Another option is boarding your pet at a kennel. A good kennel will also give your pet attention and exercise along with food and water. Some high-end kennels will even provide grooming and spa treatments. In either case researching whom you are leaving your pet with is important. In both cases references are a must. With a kennel, call the better business bureau to see if any complaints were lodged against the kennel you are researching. Schedule an appointment to look around the kennel. If they don’t allow visits, don’t bother using them. Make sure the kennel is safe and clean. A large number of complaints about kennels stem from either poor sanitary conditions that result in the spread of either illness or parasites, or poor care. A quality kennel will be cleaned daily and have a professional and courteous staff. A kennel should give your pet a good safe place to sleep as well as an exercise area. Good ventilation is also essential. Determine if the kennel is equipped to handle any medical care or special diet your pet might have. If you are boarding a cat that is skittish, or afraid of dogs look into a ‘cats only’ kennel. Cats don’t need as much room as dogs, but should be kept in a secure area usually separate from the dogs.

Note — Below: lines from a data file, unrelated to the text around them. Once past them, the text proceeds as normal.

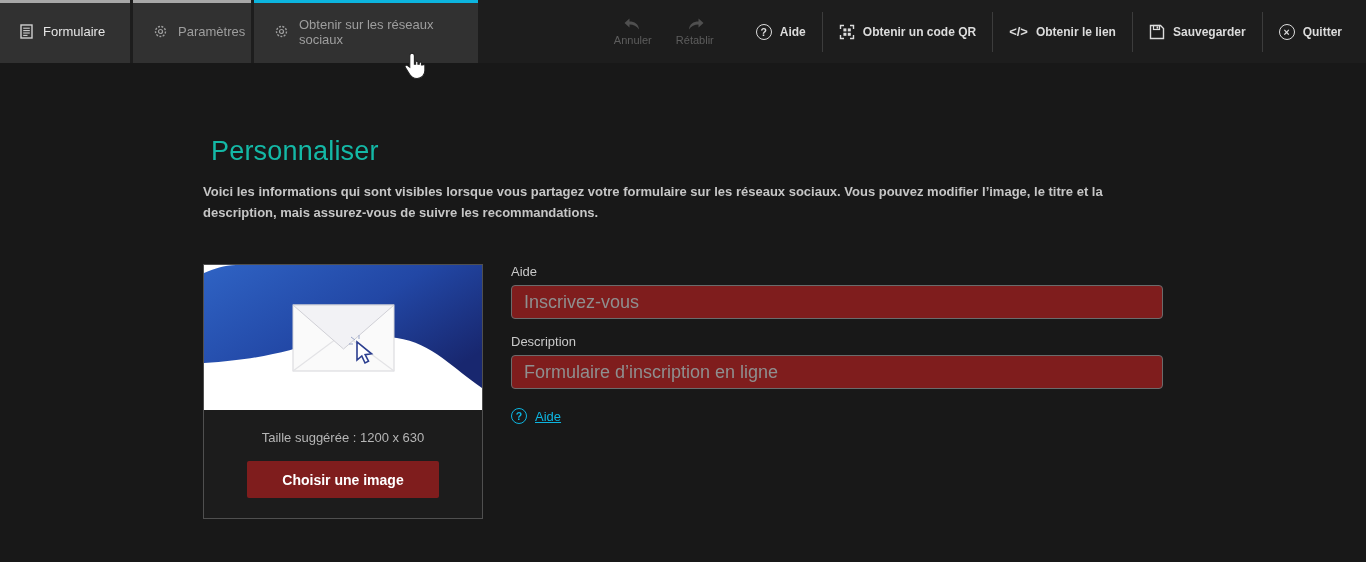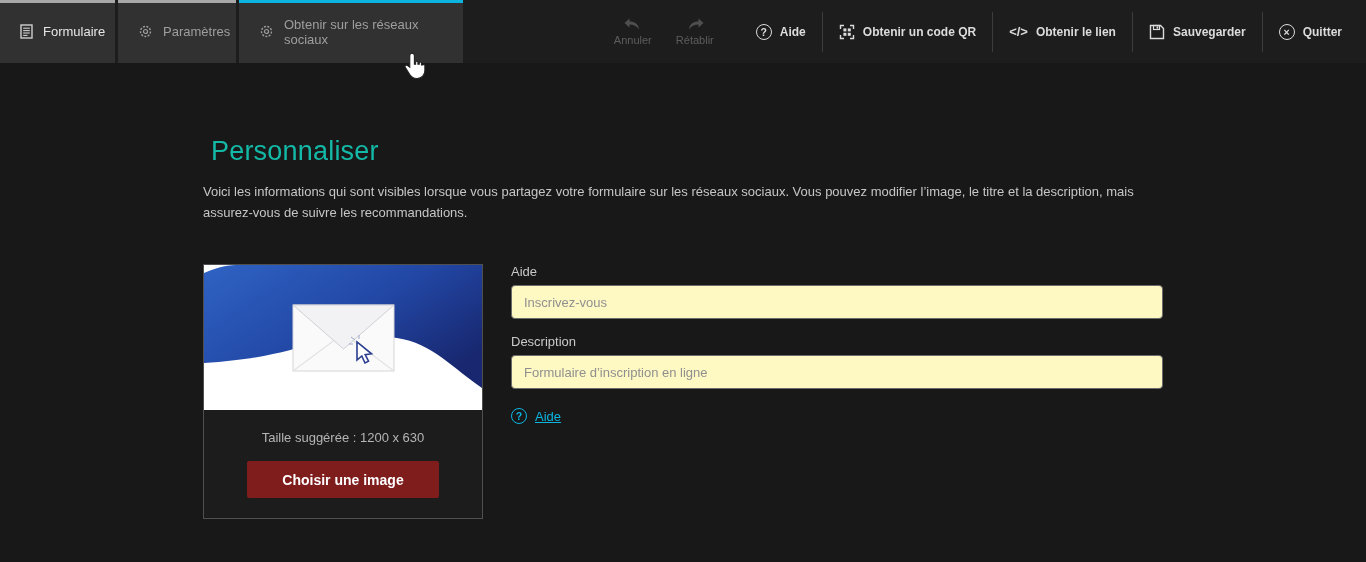--- a/index.html
+++ b/index.html
@@ -13,56 +13,56 @@
   
   .topbar { position:absolute; top:0; left:0; width:1366px; height:63px; background:#1d1d1d;
             display:flex; align-items:stretch; }
   .tabbar { display:flex; height:63px; }
   .tab { position:relative; background:#313131; display:flex; align-items:center; gap:10px;
          padding:0 20px; font-size:13px; color:#9e9e9e; cursor:pointer; margin-right:3px; }
   .tab .strip { position:absolute; top:0; left:0; right:0; height:3px; background:#a8a8a8; }
   .tab.primary { color:#e6e6e6; }
   .tab.active .strip { background:#0cb5df; }
   .tab .ticon { display:flex; align-items:center; }
-  .tab1 { width:115px; } .tab2 { width:118px; } .tab3 { width:224px; }
+  .tab1 { width:130px; } .tab2 { width:118px; } .tab3 { width:224px; }
 
   .toolbar { margin-left:auto; display:flex; align-items:center; padding-right:8px; }
   .tool-stack { display:flex; flex-direction:column; align-items:center; gap:3px;
                 color:#5d5d5d; font-size:11px; width:62px; cursor:default; }
   .tool-btn { display:flex; align-items:center; gap:8px; color:#dcdcdc; font-size:12px;
               font-weight:700; padding:0 16px; cursor:pointer; white-space:nowrap; }
   .tsep { width:1px; height:40px; background:#3c3c3c; }
   .circ { width:16px; height:16px; border:1.4px solid currentColor; border-radius:50%;
           display:inline-flex; align-items:center; justify-content:center;
           font-size:10.5px; font-weight:700; }
   .codeglyph { font-weight:700; font-size:13px; letter-spacing:0; }
 
   
   .hand-cursor { position:absolute; left:403px; top:52px; width:24px; height:28px; z-index:50; pointer-events:none; }
 
   
   .main { position:absolute; top:63px; left:0; right:0; bottom:0; padding:73px 0 0 203px; }
   h1.pagetitle { font-size:27px; font-weight:400; color:#14b8a6; letter-spacing:.2px;margin-left:8px; }
-  .pagedesc { margin-top:14px; width:940px; font-size:13px; line-height:21px; color:#c6c6c6; }
+  .pagedesc { margin-top:14px; width:940px; font-size:13px; line-height:21px; color:#c6c6c6;font-weight:bold; }
 
   .content-row { display:flex; margin-top:41px; }
 
   
   .imgcard { width:280px; background:#1c1c1c; border:1px solid #4f4f4f; }
   .preview { width:278px; height:145px; background:#ffffff; display:block; }
   .size-hint { text-align:center; color:#b5b5b5; font-size:13px; margin-top:20px; }
   .choose-btn { display:block; margin:16px auto 20px auto; width:192px; height:37px;
                 background:#7f1d1d; color:#fff; border:none; border-radius:2px;
                 font-family:inherit; font-size:14px; font-weight:700; cursor:pointer; }
 
   
   .fields { margin-left:28px; width:652px; }
   .field-label { display:block; font-size:13px; color:#c9c9c9; margin-bottom:6px; }
-  .field-input { width:100%; height:34px; background:#fef9c3; border:1px solid #6b6b6b;
-                 border-radius:4px; color:#8f8f8f; font-family:inherit; font-size:13px;
+  .field-input { width:100%; height:34px; background:#7f1d1d; border:1px solid #6b6b6b;
+                 border-radius:4px; color:#8f8f8f; font-family:inherit; font-size:18px;
                  padding:0 12px; outline:none; }
   .gap1 { height:15px; } .gap2 { height:17px; }
   .aide-link { display:inline-flex; align-items:center; gap:8px; color:#0db5e0;
                font-size:13px; text-decoration:none; cursor:pointer; }
   .aide-link .circ { color:#0db5e0; }
   .aide-link .txt { text-decoration:underline; }
 
   svg { display:block; }
 </style>
 </head>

With pet sitters, you want someone you can trust in your home and who will provide quality care. Often times a vet can suggest a good pet sitter. There are also pet sitter associations that can recommend sitters. Have a potential sitter meet your pet prior your leaving. This will let you know if your pet will like him, and if they will interact well. If you do choose a sitter it is also recommend that you have a back up such as a neighbor who can feed your pet just in case something happens.

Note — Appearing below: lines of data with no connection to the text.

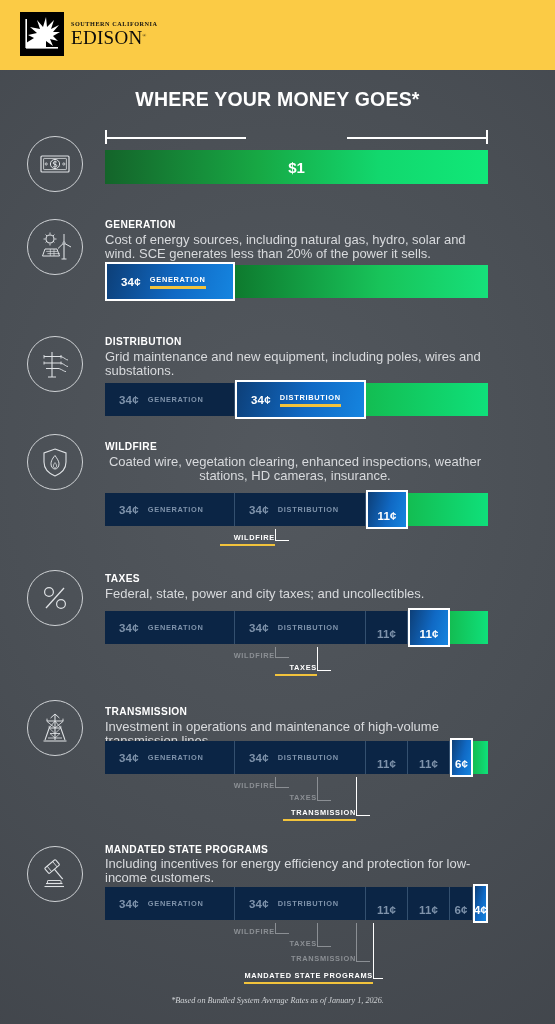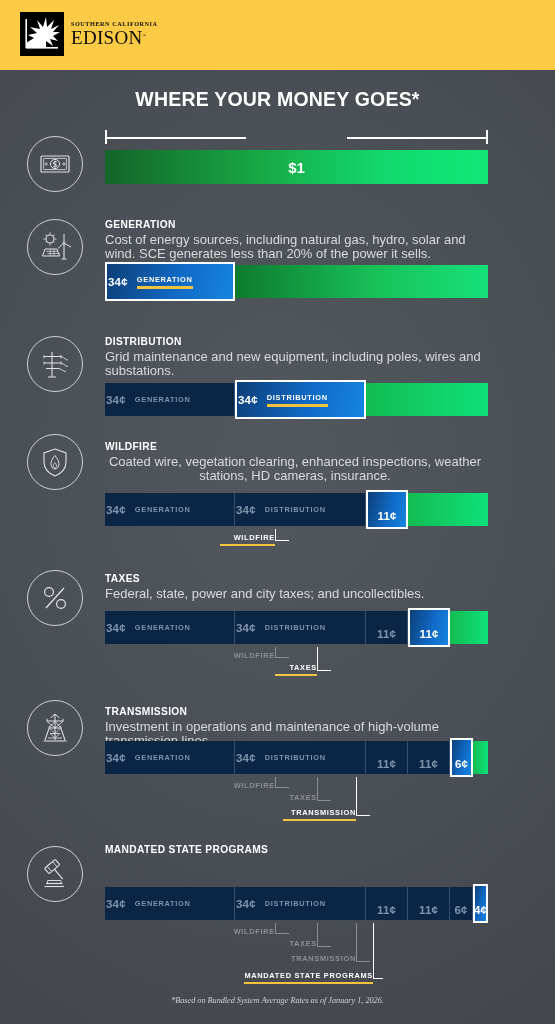--- a/index.html
+++ b/index.html
@@ -115,21 +115,21 @@
   .seg.green.full {
     background: linear-gradient(90deg, #14642a 0%, #17a844 40%, #12d86e 72%, #10e878 100%);
   }
   .seg.green.tail {
     background: linear-gradient(90deg, #13bd52 0%, #0fe07a 100%);
   }
 
   .seg-val {
     font-size: 11.5px; font-weight: 700;
     color: #7f93ab;
-    margin-left: 1px;
+    margin-left: 14px;
     letter-spacing: 0.2px;
     white-space: nowrap;
   }
   .seg-lab {
     font-size: 7.4px; font-weight: 700;
     color: #7f93ab;
     margin-left: 9px;
     letter-spacing: 0.7px;
     white-space: nowrap;
   }
@@ -425,20 +425,21 @@
         <rect x="11" y="6" width="14" height="7" rx="1"></rect>
         <path d="M18 13 L18 26" stroke-width="1.2"></path>
         <path d="M14.4 6 V13 M21.6 6 V13" stroke-width="0.85"></path>
       </g>
       <path d="M9 27.5 H25.5" stroke-width="1.2"></path>
       <rect x="10.5" y="24.5" width="13.5" height="3" rx="0.6" stroke-width="0.95"></rect>
       <path d="M7.5 30.5 H27" stroke-width="1.1"></path>
     </svg>
   </div>
   <div class="sec-title" style="left:105px; top:844px;">MANDATED STATE PROGRAMS</div>
+  <div class="sec-desc" style="left:105px; top:857px;">Including incentives for energy efficiency and protection for low-income customers.</div>
 
   <div class="bar" style="top:887px;">
     <div class="seg dark" style="left:0; width:130px;">
       <span class="seg-val">34¢</span>
       <span class="seg-lab">GENERATION</span>
     </div>
     <div class="seg dark" style="left:130px; width:131px;">
       <span class="seg-val">34¢</span>
       <span class="seg-lab">DISTRIBUTION</span>
     </div>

With either choice it is important you provide detailed information about your pet. Contacts, including your vet’s number, and where you can be reached are essential. Most quality kennels will require proof that your pets have been vaccinated, and may require that they are on flea and tick medication. Detail your pet’s schedule, when they eat and exercise. Describe any special requirements they might have whether it is a special diet or medicines that they take. Note any behavior issues they might have such as, ‘overly excited by other animals’, or ‘jumps on people’. Plan in advance; kennels and sitters have busy seasons and may be booked up if you don’t call early enough. You and your pet will be happier knowing they are receiving quality care while you are gone.